My competitive drive pushed me into online gaming — team-based titles like Quake and Counter-Strike. I won most local LAN parties and placed 5th in the official German CS national tournament in 2002. Strategy games (browser-based) were a similar pull — I had a lot of fun playing in the top 0.1%.

But the more telling part: in every system, I looked for ways to push the optimization further and unlock the potential underneath. When Blizzard launched the Diablo 3 auction house, I traded in-game items, competing directly against the so-called "gold farmer" operations out of China.
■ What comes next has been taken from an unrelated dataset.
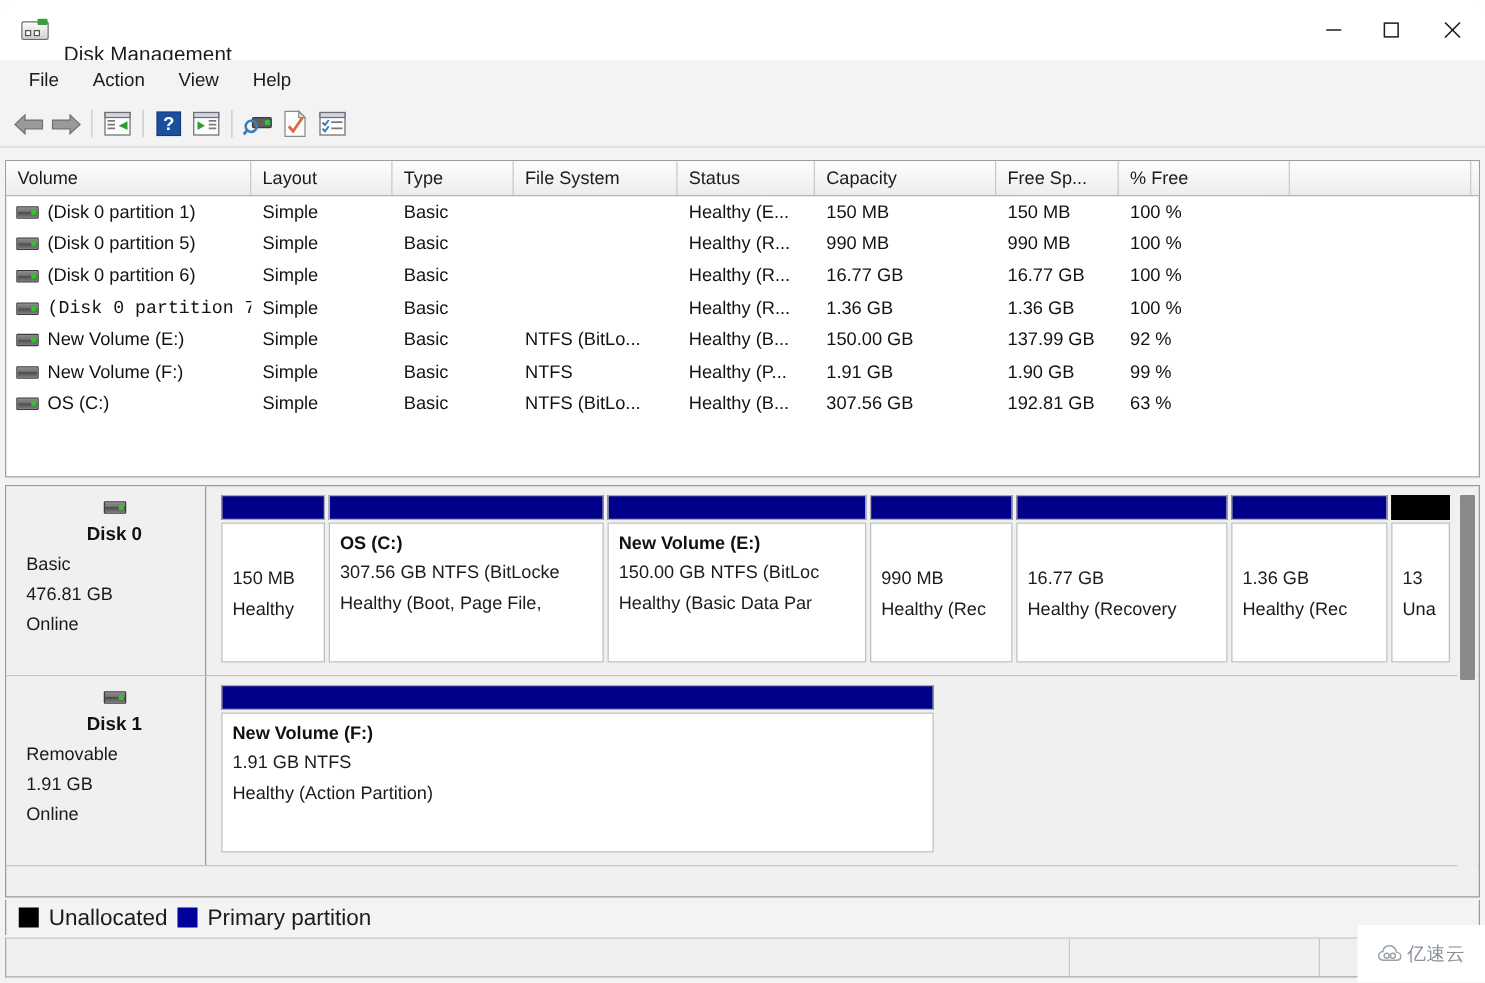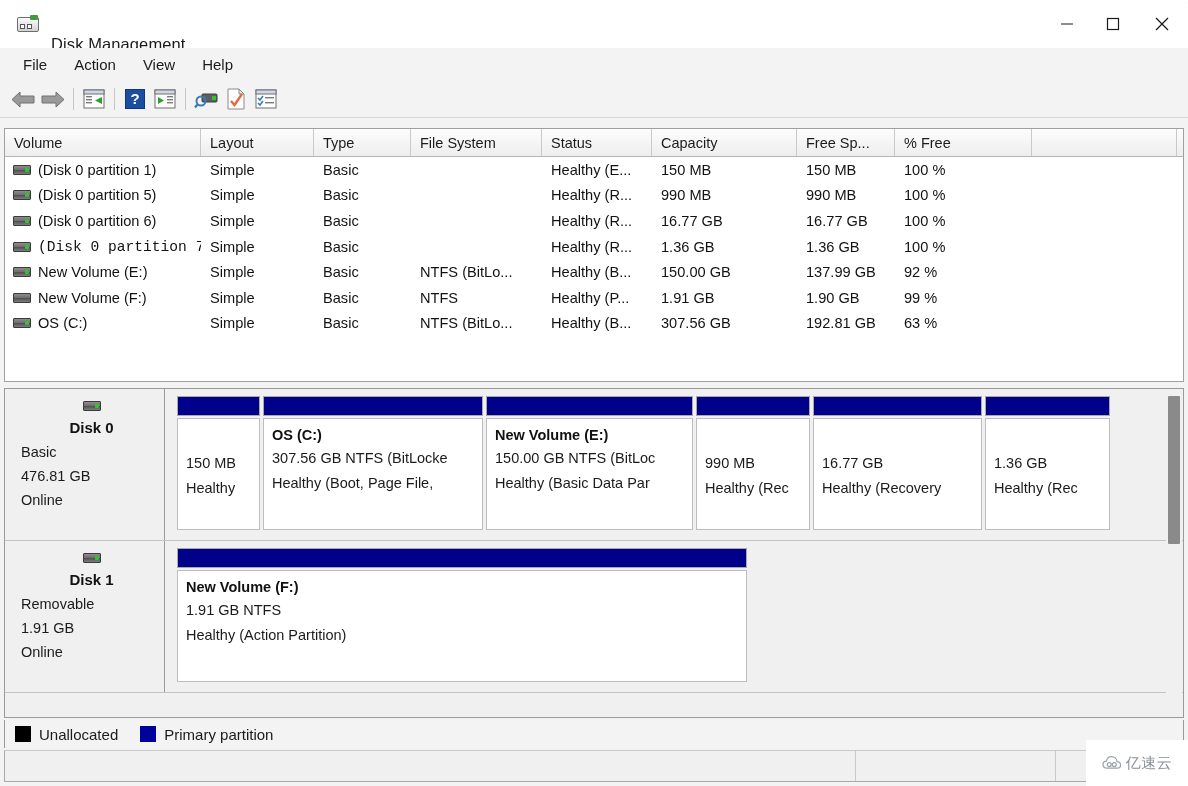"13" div.part { html: none -> <div> <div></div> <div> <div>13 </div> <div>Una</div> </div> </div> }
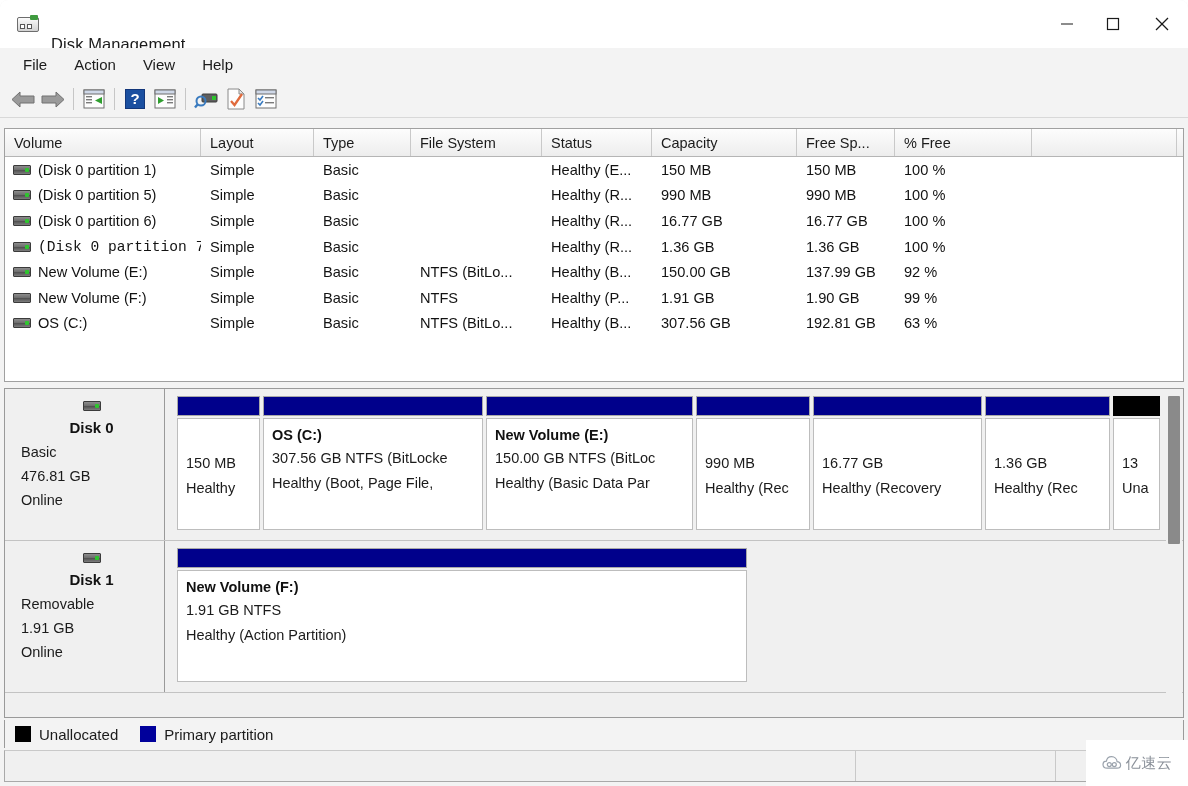"Unallocated" .lg-label { font-size: 15px -> 18px; margin-right: 14px -> 0 }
That pattern — spot the inefficiency, build the system, move before the window closes — runs through everything since.

After my apprenticeship at Siemens, it became clear that a higher level of education and professional grounding was needed for what I wanted to do. Studying Business Informatics and International Business and Enterprise gave me both the theoretical foundation and the international network needed to grow companies.


Startup Timeline

Key points and milestones of my startup journey


2013
draglet GmbH

Co-founder of a blockchain exchange software company, when most people could not yet explain what Bitcoin is. Built up to 120 employees and ranked 2nd in the global market for crypto trading infrastructure. Gave talks at conferences in Berlin, Amsterdam, Brussels, Dubai, Hong Kong, Tokyo, and Queenstown. The company failed — a combination of growing pains, internal attacks, and market conditions that no execution could have mitigated. Filed for insolvency in 2019.

2019-2021

skalex GmbH

I didn't walk away. Navigated debtor-in-possession proceedings, secured €500,000 in investment, closed the asset deal with the insolvency administrator. Over the 24 months that followed, I rebuilt skalex from the ground up — contracts, pricing, time-to-market for deploying new exchange instances. The result: monthly revenue tripled, fixed costs cut by 60%. Then COVID hit and business came to a standstill.

2022-2024

AI+MUNICH/SCE

Over 500 startups evaluated. 45+ selected and coached. 1 million euros of BMWK funding used. Two years of real selection decisions with real money — which builds a specific kind of pattern recognition for what early-stage companies actually need.

 
2025

pruve GmbH

The vehicle for what comes next. Incorporated August 2024, originally for data analytics. Repositioned to hold equity in pruvable technology companies — starting with Zearchi.

About failure


The reason insolvency is also discussed on this page is that it is part of the maturation process and belongs to it. This understanding has already been established in other countries but needs to be addressed again in the German-speaking area.

Building a company with 120 people and then watching it go under teaches lessons that cannot be learned in any other way. Rebuilding it within a skalex has taught me even more. The scar tissue is present — and it is part of how pruve is structured: no fund cycle, no exit pressure, no growth at any cost. Only profitable companies that build on each other and retain their value.